Give back the line that contains "subtotal: 36.91 -> 31.43" and every following line, exactly as they appear, through the end of the data.

[Detected change data]
------------------------------------

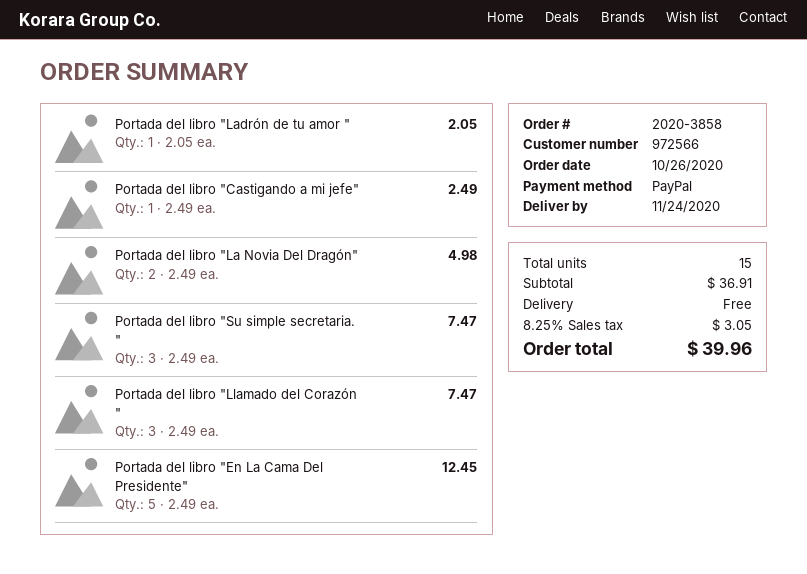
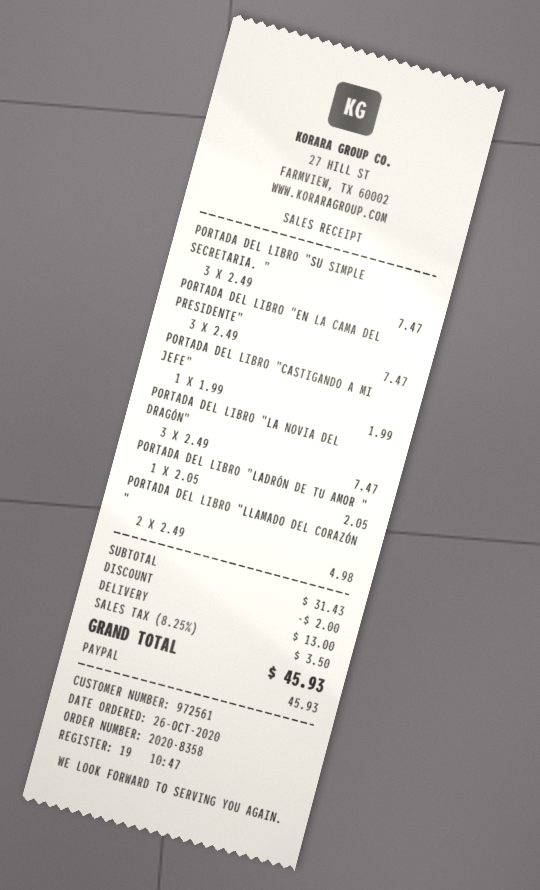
order number: 2020-3858 -> 2020-8358
customer number: 972566 -> 972561
Portada del libro "Castigando a mi jefe": 1 x 2.49 = 2.49 -> 1 x 1.99 = 1.99
Portada del libro "La Novia Del Dragón": 2 x 2.49 = 4.98 -> 3 x 2.49 = 7.47
Portada del libro "Llamado del Corazón ": 3 x 2.49 = 7.47 -> 2 x 2.49 = 4.98
Portada del libro "En La Cama Del Presidente": 5 x 2.49 = 12.45 -> 3 x 2.49 = 7.47
subtotal: 36.91 -> 31.43
discount: none -> 2.00
shipping: 0.00 -> 13.00
tax: 8.25% = 3.05 -> 8.25% = 3.50
total: 39.96 -> 45.93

------------------------------------

__EXERCISE OUTPUT__:
subtotal: 36.91 -> 31.43
discount: none -> 2.00
shipping: 0.00 -> 13.00
tax: 8.25% = 3.05 -> 8.25% = 3.50
total: 39.96 -> 45.93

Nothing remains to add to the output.